2nd March 2014 - This article is work-in-progress. Please check back for updates.

This article assumes that you have installed Hadoop in the directory /usr/local/hadoop or, preferably, /usr/local/hadoop is a Symbolic link that references thst real installation directory.

In this article, we will look at the minimum configuration that is needed to get a basic Hadoop Single Node Cluster up and running. In later articles, we will look at more advanced configuration.

Setting up your PROFILE

The first thing that we need to do is to add some Hadoop configuration parameters to our login profile and add the Hadoop programs to our execution path. These programs are located in the directories /usr/local/hadoop/bin and /usr/local/hadoop/sbin. The file that needs editing depends on your operating system and command interpreter (shell). If you are running on Mac OS X, Linux or on Windows (using Cygwin), then you will most likely be able to create or edit the file $HOME/.bash_profile.

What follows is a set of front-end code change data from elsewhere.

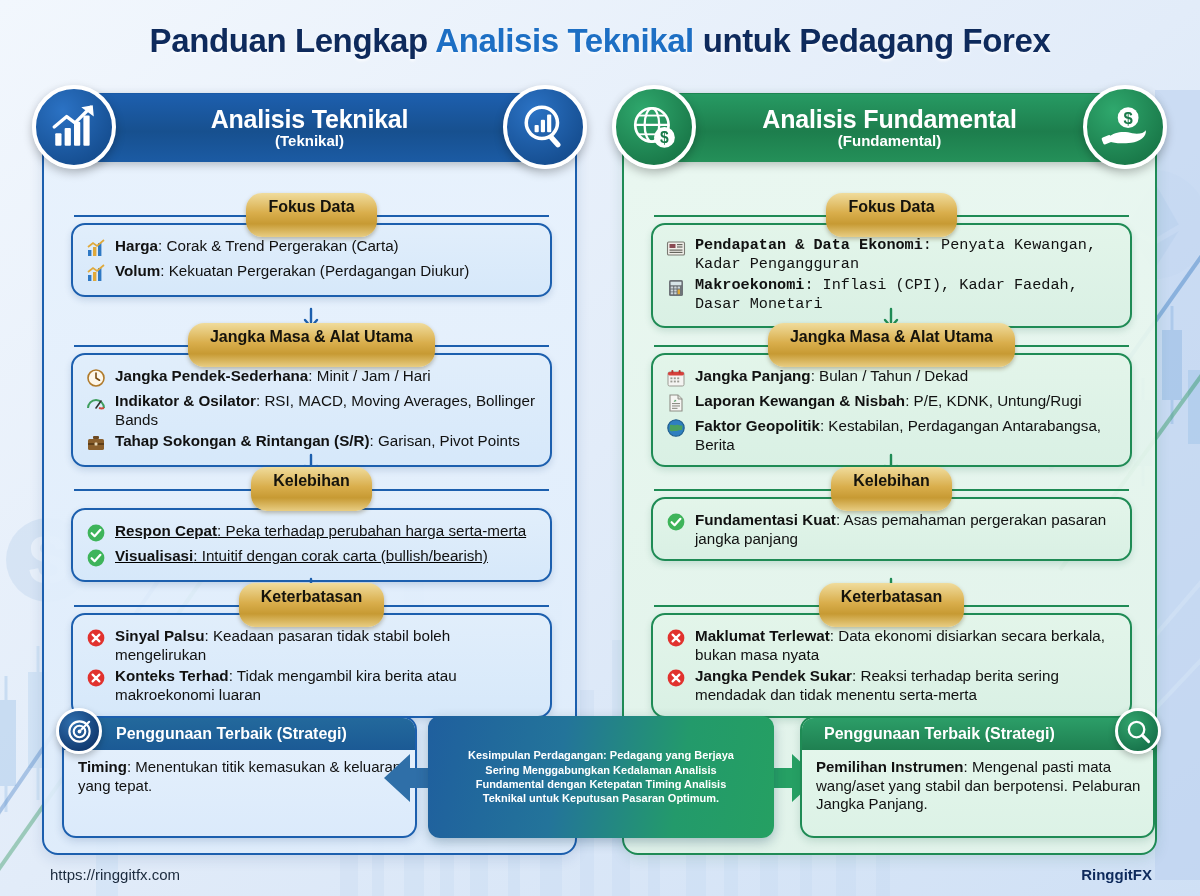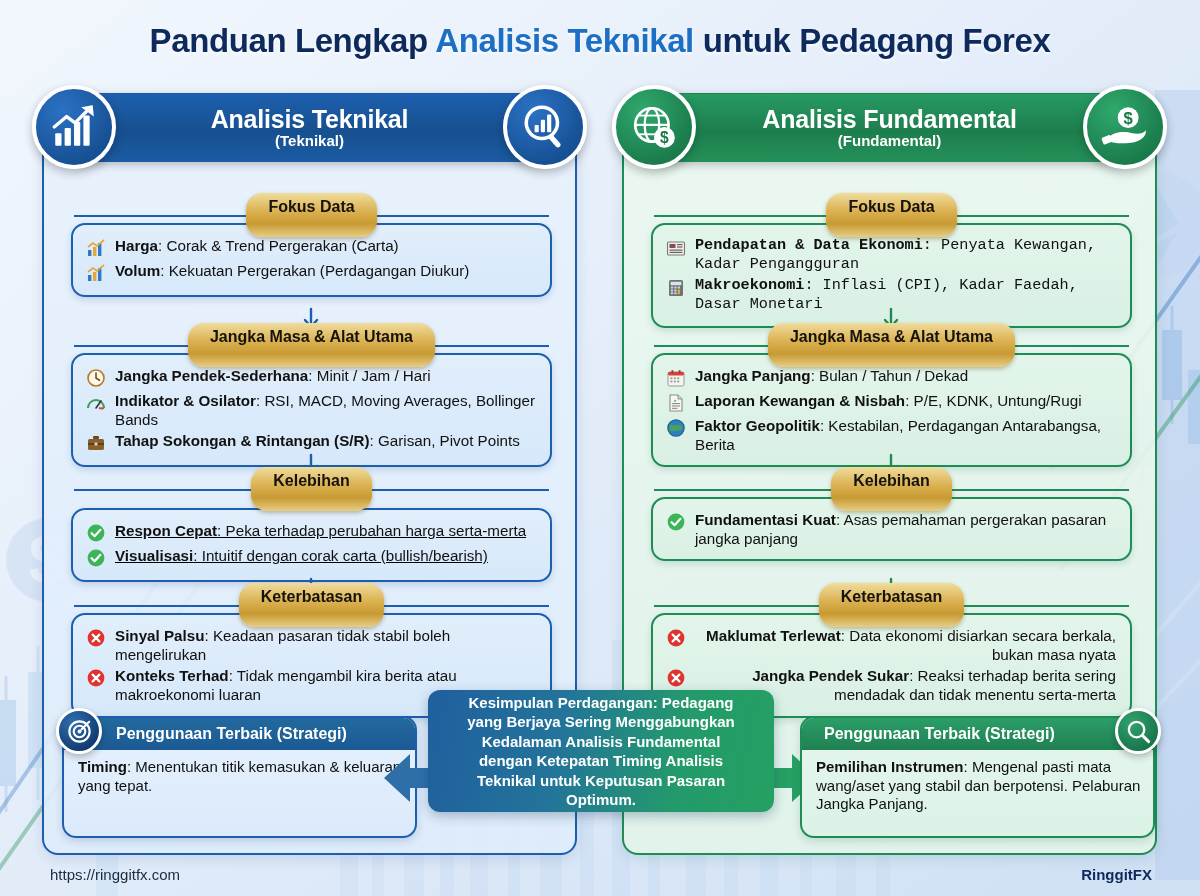--- a/index.html
+++ b/index.html
@@ -140,26 +140,26 @@
     box-shadow: 0 3px 7px rgba(0,0,0,0.25);
   }
   .strat.blue .strat-icon { left: -8px; background: radial-gradient(circle at 35% 30%, #2f6fae, #10386e 78%); }
   .strat.green .strat-icon { right: -8px; background: radial-gradient(circle at 35% 30%, #31a36c, #17724a 78%); }
   .strat-icon svg { width: 27px; height: 27px; }
   .strat-body { padding: 8px 12px 8px 14px; font-size: 15px; line-height: 1.24; color: #111; }
   .strat-body p { margin-bottom: 3px; }
 
   
   .conc {
-    position: absolute; left: 428px; top: 690px; width: 346px; height: 122px;
+    position: absolute; left: 428px; top: 716px; width: 346px; height: 122px;
     border-radius: 12px;
     background: linear-gradient(100deg, #1f5f9e 0%, #23749a 38%, #239a6b 72%, #25a062 100%);
     color: #fff; display: flex; align-items: center; justify-content: center;
     text-align: center; padding: 6px 28px;
-    font-size: 15px; font-weight: bold; line-height: 1.3;
+    font-size: 11px; font-weight: bold; line-height: 1.3;
     box-shadow: 0 4px 12px rgba(15,60,90,0.3);
   }
   .conc-arrow { position: absolute; top: 752px; width: 56px; height: 52px; }
   .conc-arrow svg { width: 56px; height: 52px; display: block; }
   .conc-arrow.left { left: 384px; }
   .conc-arrow.right { left: 762px; }
 
   
   .footer-url {
     position: absolute; left: 50px; top: 866px;
@@ -588,21 +588,21 @@
     <div class="arrow" style="left:256px; top:482px;">
       <svg viewBox="0 0 22 22">
           <path d="M11 2 v13 M5 13 l6 7 l6 -7" stroke="#1f8b55" stroke-width="2.4" fill="none" stroke-linecap="round" stroke-linejoin="round"></path>
         </svg>
     </div>
 
     <div class="sec" style="top:488px;">
       <div class="rule green"></div>
       <span class="pill">Keterbatasan</span>
     </div>
-    <div class="box green" style="top:518px;text-align:right;">
+    <div class="box green" style="top:518px;">
       <div class="row">
         <span class="ic">
           <svg viewBox="0 0 20 20" xmlns="http://www.w3.org/2000/svg">
             <circle cx="10" cy="10" r="8.4" fill="#e1322e"></circle>
             <path d="M6.6 6.6 L13.4 13.4 M13.4 6.6 L6.6 13.4" stroke="#fff" stroke-width="2.2" stroke-linecap="round"></path>
           </svg>
         </span>
         <span class="tx"><b>Maklumat Terlewat</b><span>: Data ekonomi disiarkan secara berkala, bukan masa nyata</span></span>
       </div>
       <div class="row">

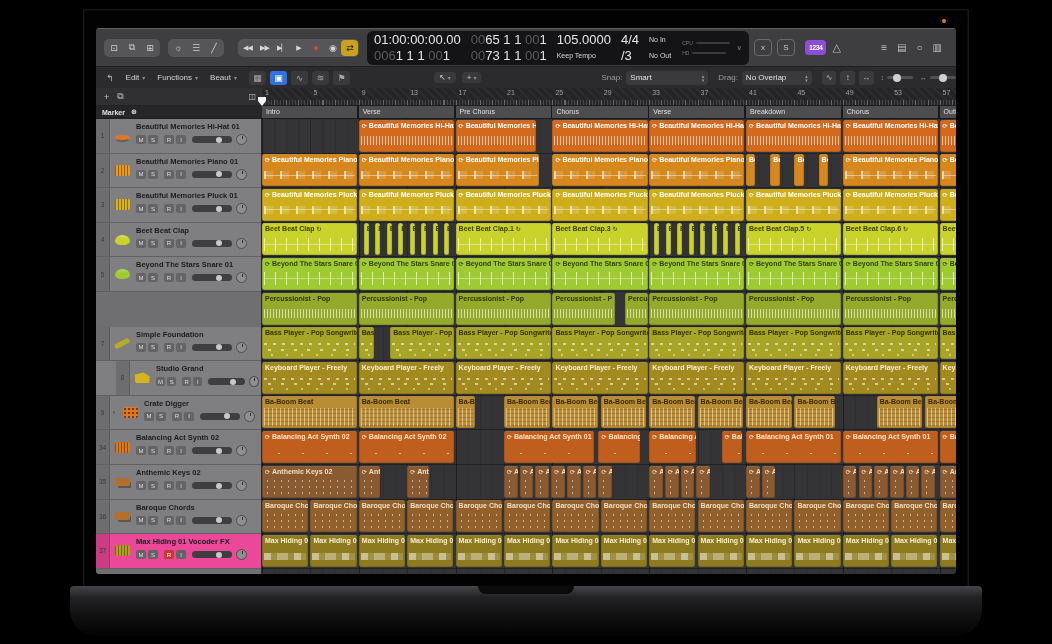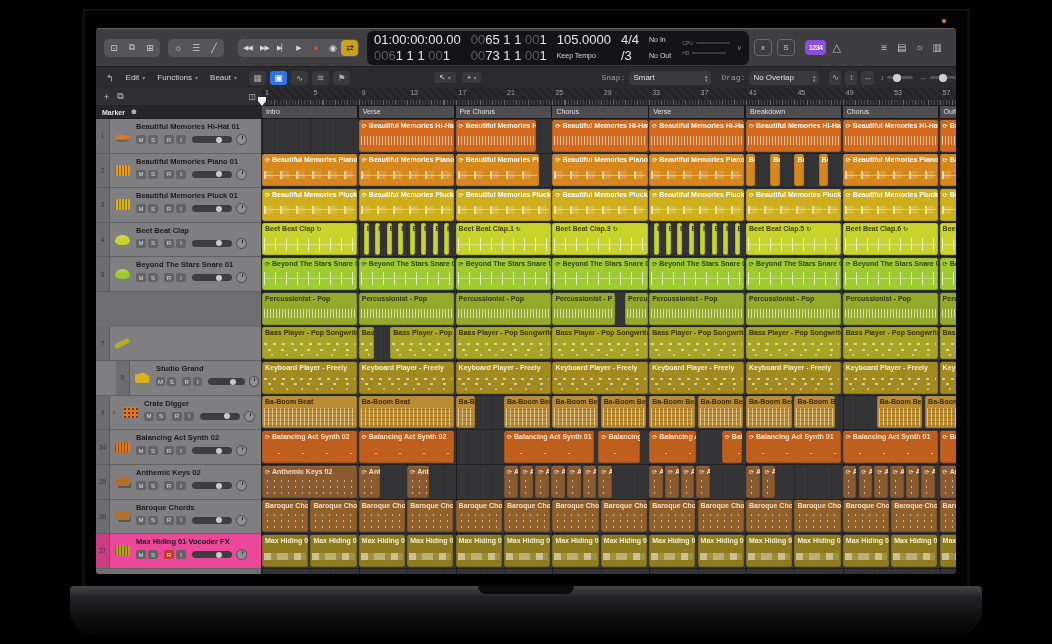--- a/index.html
+++ b/index.html
@@ -53,21 +53,21 @@
   .mb-item .car{color:#8e8e92;font-size:6px;}
   #mb-back{color:#b9b9bc;font-size:9px;margin-left:10px;}
   #mb-icons{display:flex;gap:4px;margin-left:12px;}
   .mb-ic{width:17px;height:14px;border-radius:3px;display:flex;align-items:center;justify-content:center;
     color:#a9a9ad;font-size:9px;background:#39393c;}
   .mb-ic.active{background:#2f72e4;color:#fff;}
   #mb-tools{display:flex;gap:6px;margin-left:84px;}
   .tool-dd{display:flex;align-items:center;gap:2px;background:#39393c;border-radius:3px;
     padding:1px 5px;color:#cfcfd2;font-size:8px;}
   .tool-dd .car{font-size:6px;color:#8e8e92;}
-  .mb-label{color:#9a9a9e;margin-left:26px;font-family:Liberation Mono, monospace;}
+  .mb-label{color:#9a9a9e;margin-left:26px;}
   .mb-select{display:flex;align-items:center;background:#3a3a3e;border-radius:4px;height:14px;
     padding:0 4px;color:#e2e2e4;margin-left:4px;min-width:74px;justify-content:space-between;}
   .stepper{display:flex;flex-direction:column;line-height:4px;font-size:5px;color:#9a9a9e;margin-left:6px;}
   .zoom-btn{width:18px;height:14px;background:#3a3a3e;border-radius:3px;color:#b9b9bc;font-size:8px;
     display:flex;align-items:center;justify-content:center;margin-left:4px;}
   .zslider{display:flex;align-items:center;gap:3px;margin-left:7px;color:#9a9a9e;font-size:7px;}
   .ztrack{width:26px;height:3px;background:#515155;border-radius:2px;position:relative;}
   .zknob{position:absolute;top:-2.5px;width:8px;height:8px;border-radius:50%;background:#cfcfd2;}
   
   #panel-top{position:absolute;left:0;top:60px;width:166px;height:18px;background:#303032;
@@ -430,20 +430,33 @@
             </div>
             <div class="tknob"></div>
           </div>
         </div>
       </div>
       <div class="track" style="top: 207.6px; height: 34.6px;">
         <div class="tnum">7</div>
         <div class="ticon">
           <div class="sh sh-bass" style="background-color: rgb(179, 173, 38);"></div>
         </div>
+        <div class="tmain">
+          <div class="tname">Simple Foundation</div>
+          <div class="tctrl">
+            <div class="tbtn">M</div>
+            <div class="tbtn">S</div>
+            <div class="tbtn gap">R</div>
+            <div class="tbtn">I</div>
+            <div class="tslider">
+              <div class="thumb"></div>
+            </div>
+            <div class="tknob"></div>
+          </div>
+        </div>
       </div>
       <div class="track" style="top: 242.2px; height: 34.6px; padding-left: 20px;">
         <div class="tnum">8</div>
         <div class="ticon">
           <div class="sh sh-grand" style="background-color: rgb(217, 179, 30);"></div>
         </div>
         <div class="tmain">
           <div class="tname">Studio Grand</div>
           <div class="tctrl">
             <div class="tbtn">M</div>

Use caution when editing login profiles

I would recommend caution when editing any login profile. If the login profile already exists, make a backup copy of it first. Once you have finished editing it, run it in a new shell first, so that you can test that it does not contain errors. In some circumstances, having an invalid login profile, will prevent you from logging in to your computer.

Updating your login profile

Enter the following command (using the editor of your choice).

vi $HOME/.bash_profile

If this file already exists, have a look to see if it already contains an entry for PATH, for example, export PATH=$PATH:/usr/local/bin. If it does, then append a new entry for Hadoop (:/usr/local/hadoop/bin:/usr/local/hadoop/sbin). If the file does not exist or there was no entry for PATH, add the new entry export PATH=$PATH:/usr/local/hadoop/bin:/usr/local/hadoop/sbin. You can now save this file.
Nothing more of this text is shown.